2

I have an input XML file:

<?xml version='1.0' encoding='utf-8'?>
<configuration>
  <runtime name="test" version="1.2" xmlns:ns0="urn:schemas-microsoft-com:asm.v1">
    <ns0:assemblyBinding>
      <ns0:dependentAssembly />
    </ns0:assemblyBinding>
  </runtime>
</configuration>

...and Python script:

import xml.etree.ElementTree as ET

file_xml = 'test.xml'

tree = ET.parse(file_xml)
root = tree.getroot()
print (root.tag)
print (root.attrib)

element_runtime = root.find('.//runtime')
print (element_runtime.tag)
print (element_runtime.attrib)

tree.write(file_xml, xml_declaration=True, encoding='utf-8', method="xml")

...which gives the following output:

>test.py
configuration
{}
runtime
{'name': 'test', 'version': '1.2'}

...and has an undesirable side-effect of modifying XML into:

<?xml version='1.0' encoding='utf-8'?>
<configuration xmlns:ns0="urn:schemas-microsoft-com:asm.v1">
  <runtime name="test" version="1.2">
    <ns0:assemblyBinding>
      <ns0:dependentAssembly />
    </ns0:assemblyBinding>
  </runtime>
</configuration> 

My original script modifies XML so I do have to call tree.write and save edited file.
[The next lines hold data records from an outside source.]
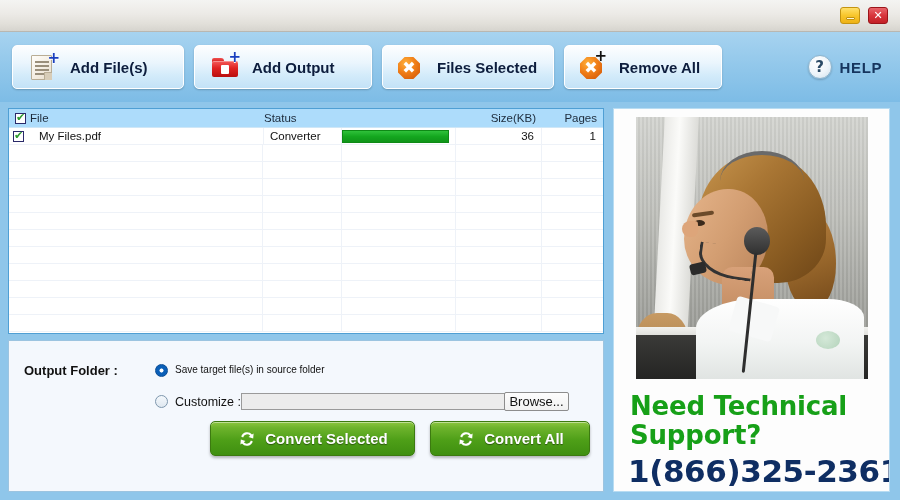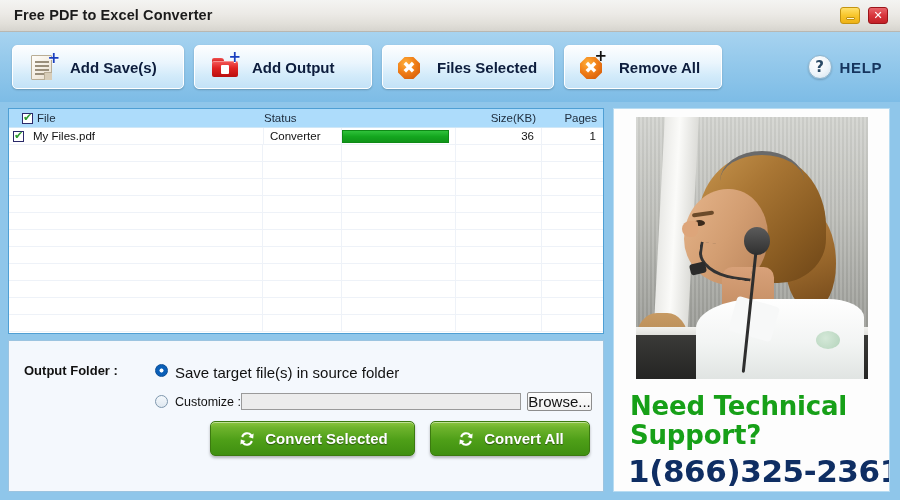--- a/index.html
+++ b/index.html
@@ -421,7 +421,6 @@
 <div id="app">
 
   <div id="titlebar">
-    <div id="title-text">Free PDF to Excel Converter</div>
     <div class="winbtn" id="btn-min">
       <div class="glyph"></div>
     </div>

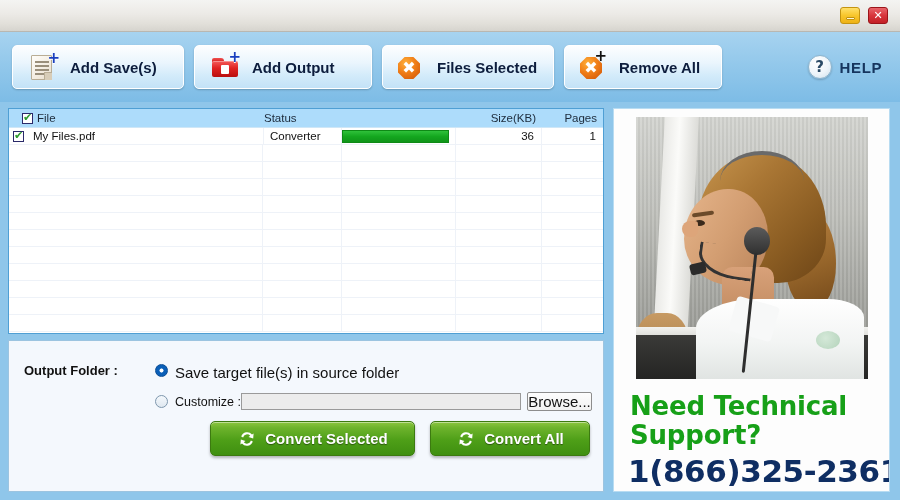--- a/index.html
+++ b/index.html
@@ -442,7 +442,7 @@
         </div>
         <div class="plus">+</div>
       </div>
-      <div class="tlabel">Add Save(s)</div>
+      <div class="tlabel">Add File(s)</div>
     </div>
 
     <div class="tbtn" id="tb-addfolder">

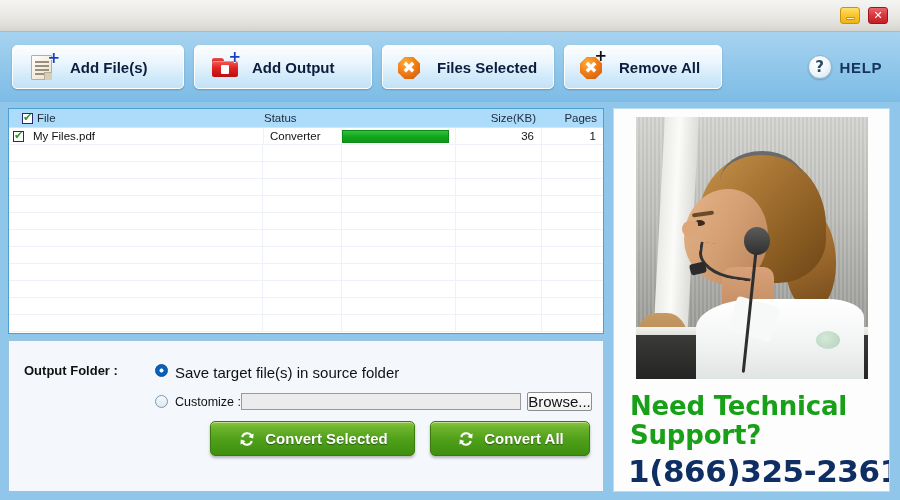--- a/index.html
+++ b/index.html
@@ -178,7 +178,7 @@
     font-size: 11.5px; color: #1c2a3a; box-sizing: border-box;
     white-space: nowrap; overflow: hidden;
   }
-  .col-file   { width: 255px; padding-left: 13px; display:flex; align-items:center; }
+  .col-file   { width: 255px; padding-left: 6px; display:flex; align-items:center; }
   .col-status { width: 192px; text-align: left; }
   .col-size   { width: 86px;  text-align: right; padding-right: 6px; }
   .col-pages  { width: 61px;  text-align: right; padding-right: 6px; }

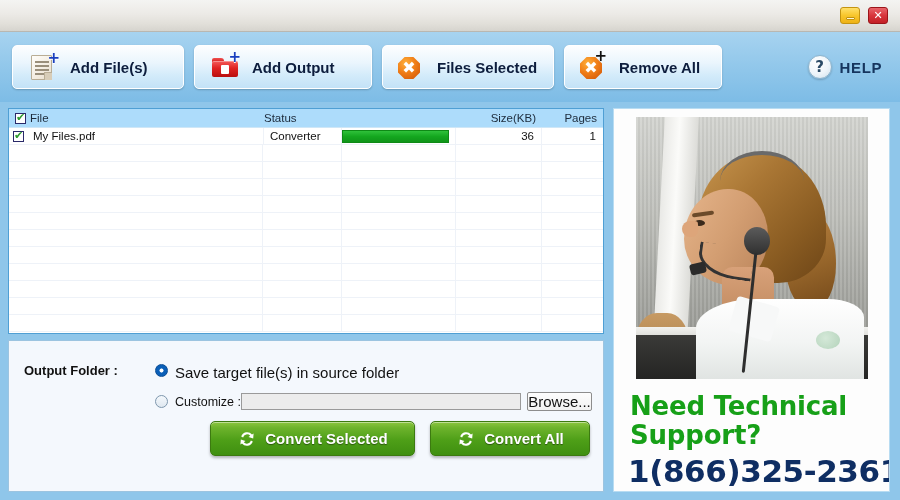--- a/index.html
+++ b/index.html
@@ -207,7 +207,7 @@
   .c-prog   { width: 114px; border-right:1px solid #eef2f8; height:17px; display:flex; align-items:center; }
   .c-size   { width: 86px;  text-align: right; padding-right: 7px; border-right:1px solid #eef2f8; height:17px; line-height:16px;}
   .c-pages  { width: 61px;  text-align: right; padding-right: 7px; height:17px; line-height:16px;}
-  .c-file .fname { margin-left: 5px; }
+  .c-file .fname { margin-left: 11px; }
   .pbar {
     width: 107px; height: 13px;
     background: linear-gradient(to bottom, #2fc13a 0%, #14a71f 50%, #109419 100%);

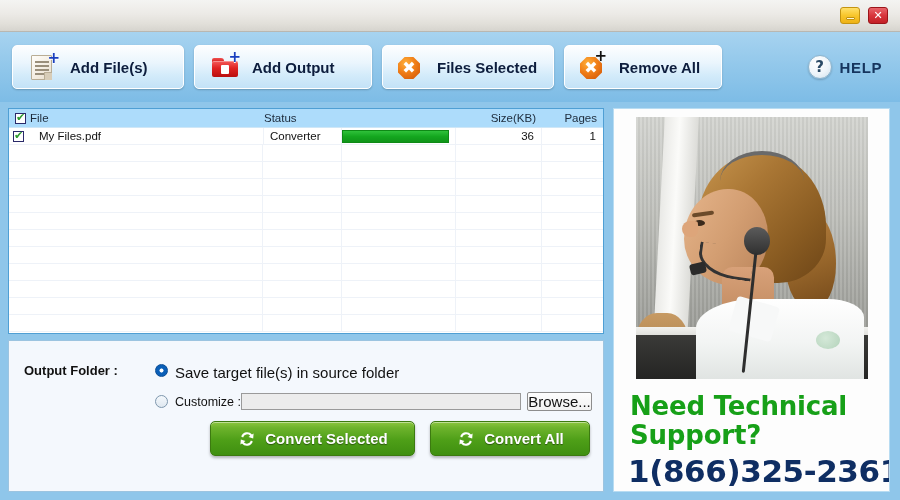--- a/index.html
+++ b/index.html
@@ -246,7 +246,7 @@
   #radio-custom { left: 155px; top: 395px; }
   #label-source {
     position: absolute; left: 175px; top: 364px;
-    font-size: 15px; color: #111; white-space: nowrap;
+    font-size: 10px; color: #111; white-space: nowrap;
   }
   #label-custom {
     position: absolute; left: 175px; top: 395px;

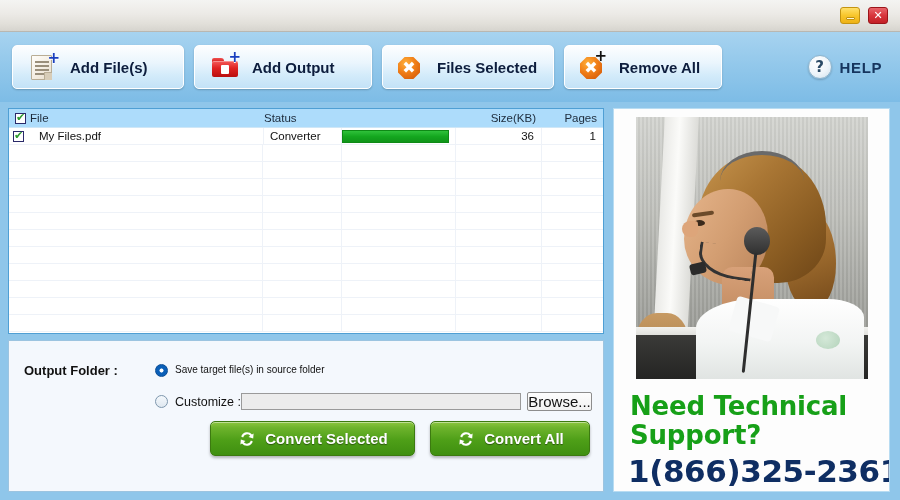--- a/index.html
+++ b/index.html
@@ -259,10 +259,10 @@
     padding: 0 3px; line-height: 15px;
   }
   #browse-btn {
-    position: absolute; left: 527px; top: 392px; width: 65px; height: 19px;
+    position: absolute; left: 504px; top: 392px; width: 65px; height: 19px;
     background: linear-gradient(to bottom,#fdfdfd,#f1f1f1);
     border: 1px solid #8d8d8d; border-radius: 2px;
-    font-size: 15px; color: #111; text-align: center; line-height: 17px;
+    font-size: 13px; color: #111; text-align: center; line-height: 17px;
     box-sizing: border-box;
   }
   .greenbtn {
But the problem is that ElementTree parser moves xmlns attribute from runtime element up to the root element configuration which is not desirable in my case.

I can't remove xmlns attribute from the root element (remove it from the dictionary of its attributes) as it is not listed in a list of its attributes (unlike the attributes listed for runtime element).

Why does xmlns attribute never gets listed within the list of attributes for any element?

How to force ElementTree to keep xmlns attribute within its original element?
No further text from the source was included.